I’m not going to spend alot of time explaining why I’ve made the decision to join a crossfit class with my wife. That’s a whole other blog. I needed something to do physically, and the gym wasn’t cutting it. So there.
Waking up at 5:30 am, going out into the frigid cold to work out with 25 strangers in a crossfit class isn’t exactly a blast. But it’s what I’m doing. My wife did it as a pre-wedding weight purge plan, and it worked. And it worked well. Meanwhile, my pre-wedding workouts at the gym were less a workout and more a couple of routines I probably comparable to bringing in big bags of groceries. I wasn’t exactly pushing it.
I’ve never exactly pursued physical fitness. It was always one of those things i figured I would get around to at some point. I’ve never gotten around to it. I was the fat kid in gym class. And to understand what that’s like, well, it’s a little difficult to put into words, but try this on for size: When you’re at your must fragile in the self conscience department, when kids are really at their nothing-is-off-limits meanest, gym teachers would do the annual weigh-ins for physical fitness testing. They’d start telling the class about it a week ahead of time, and it was the most horrific day of the school year for me. When you’re the biggest kid in class, getting up on a scale in front of 35 of your classmates was like going to school naked. Looking back, it was probably the worst possible way to do it, but i don’t think the fragile psyche of an overweight 12 year old was at the forefront of gym teachers’ minds.

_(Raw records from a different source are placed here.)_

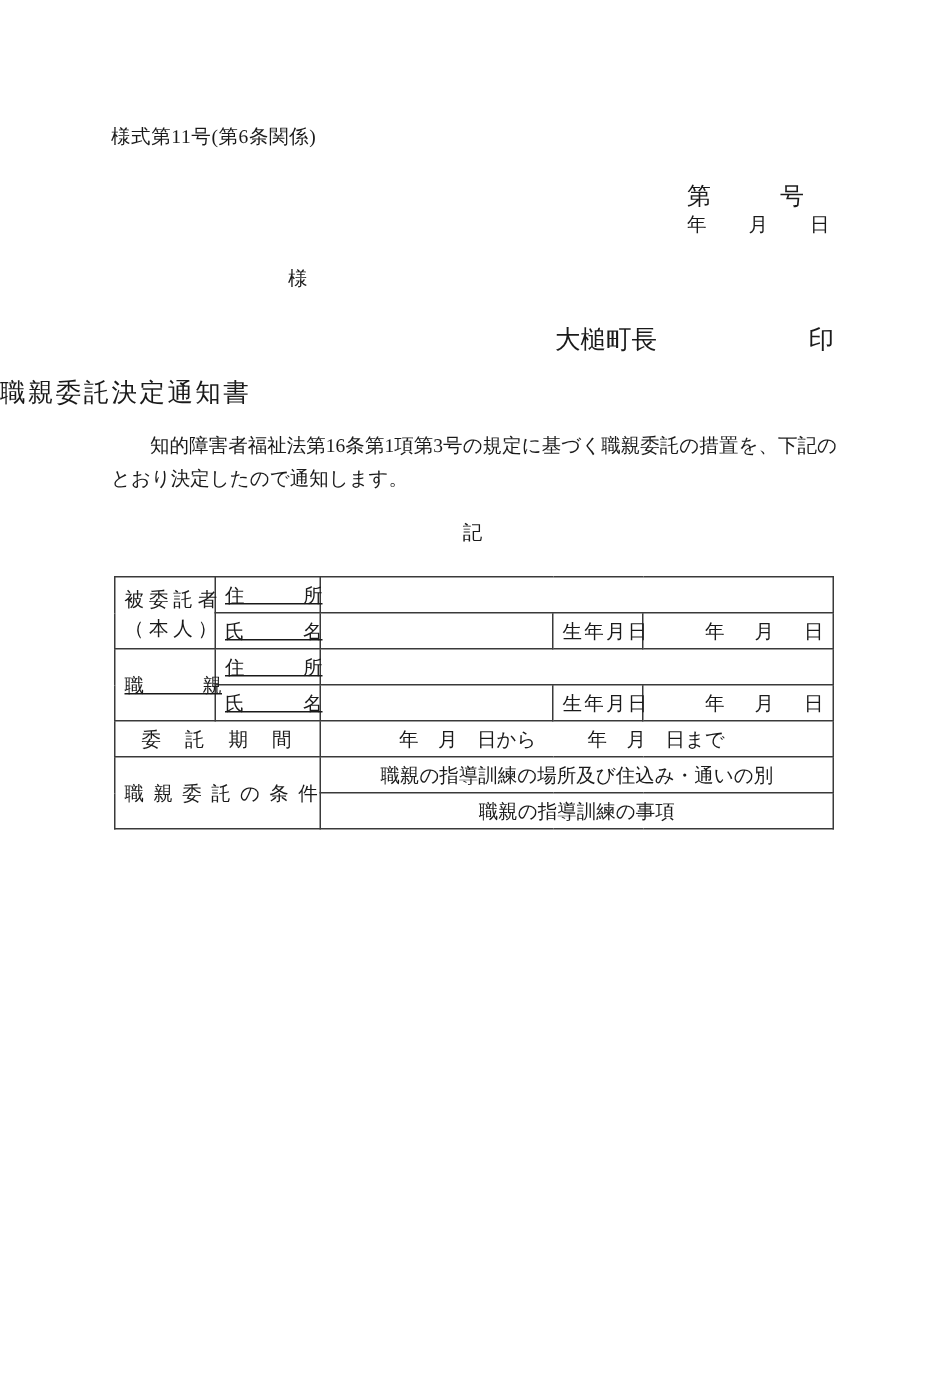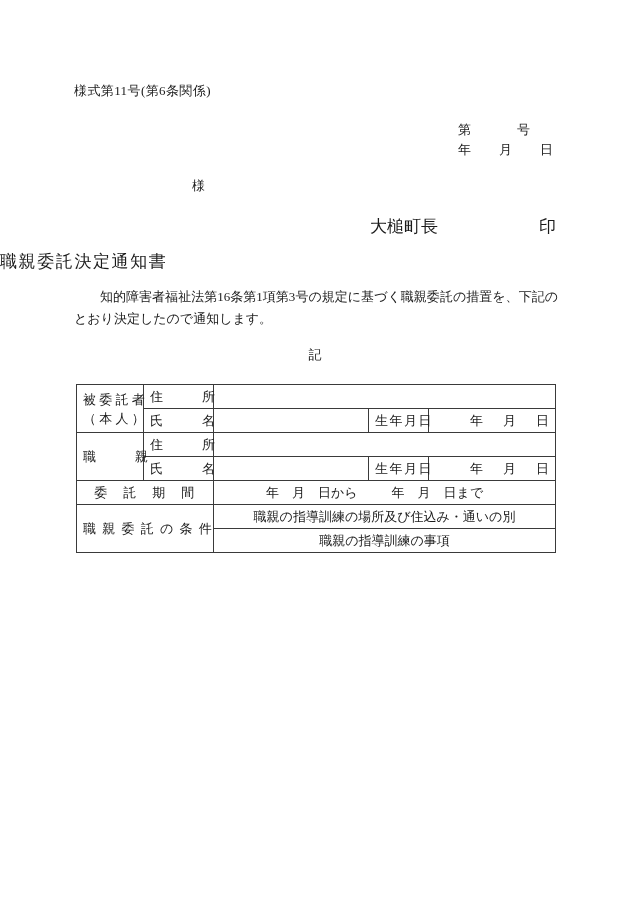--- a/index.html
+++ b/index.html
@@ -37,7 +37,7 @@
     position: absolute;
     left: 458px;
     top: 121px;
-    font-size: 13px;
+    font-size: 16px;
     white-space: nowrap;
   }
   .doc-date {

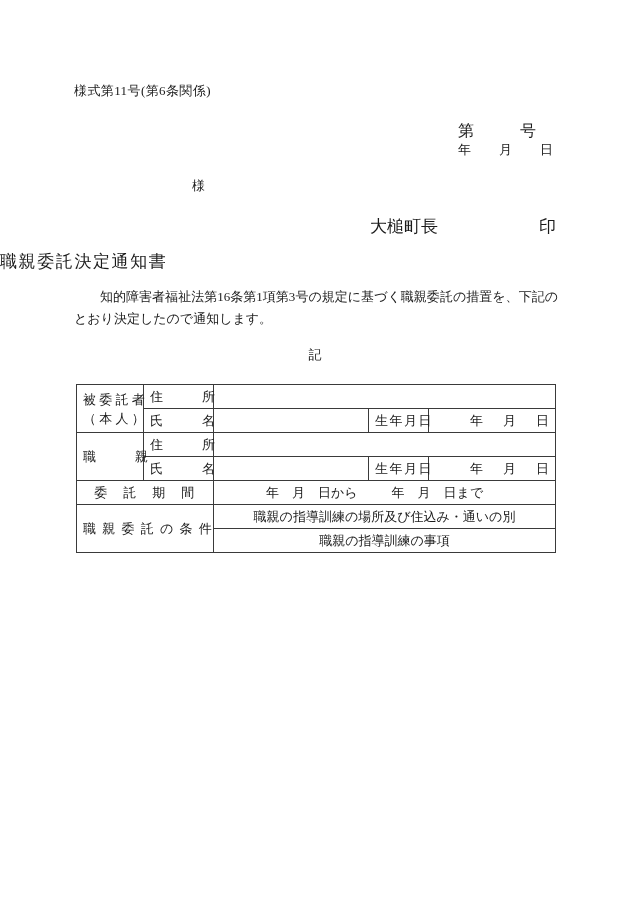--- a/index.html
+++ b/index.html
@@ -122,6 +122,7 @@
   }
   .lbl-spread {
     text-align: center;
+    text-decoration: underline;
   }
   .cell-blank { background: #ffffff; }
   .date-cell {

So here I am, at 32 years old, 20 years removed from that trauma, and I’ve consciously decided to join a group of strangers for exercise 4 days a week first thing in the morning. There are what they call burpees, an unholy little exercise that on the surface, looks harmless. It involves dropping to the floor, doing a pushup, and lifting yourself back up and ending the whole thing by clapping your hands above your head. Despite it’s non-threatening look, it is absolutely as painful as it sounds, and as looks just as ridiculous.
There is of course, running. Which, even those who run marathons will say isn’t exactly an “enjoyable” exercise. I’ve never understood the appeal, and my wife has tried relentlessly to explain it to me. And here we are……..running. Great. I’m 15 yards behind everyone. I’d done what i had always done, which was scan the group beforehand and try desperately to find someone I thought I’d finish ahead of. I’d found him, and we’ll call him Marcus. And now Marcus was 15 yards ahead of me. I was last. It was 1992, and I was in 6th grade all over again. It’s ok though. There’s a difference this time, it seems.
In years past, I may have bailed out. I’d have done a few laps, found a reason i needed to quit-you know, because it’s getting cold-but here there’s some sort of push from the trainers that kept me moving. This isn’t boot camp, and there’s no screaming. It’s a positive, methodical approach that I realized is why so many of these people have come back. It’s why my wife has been raving about it for months, and telling me that going to the gym after crossfit just wasn’t the same. These trainers are as encouraging to me as they are to the first person to finish the warm up run. So this, this might be the environment I’ve needed for so long. It’s an even playing field for everyone, at every level. I think I speak for most of the big kids in gym class-that’s really all we’ve ever wanted.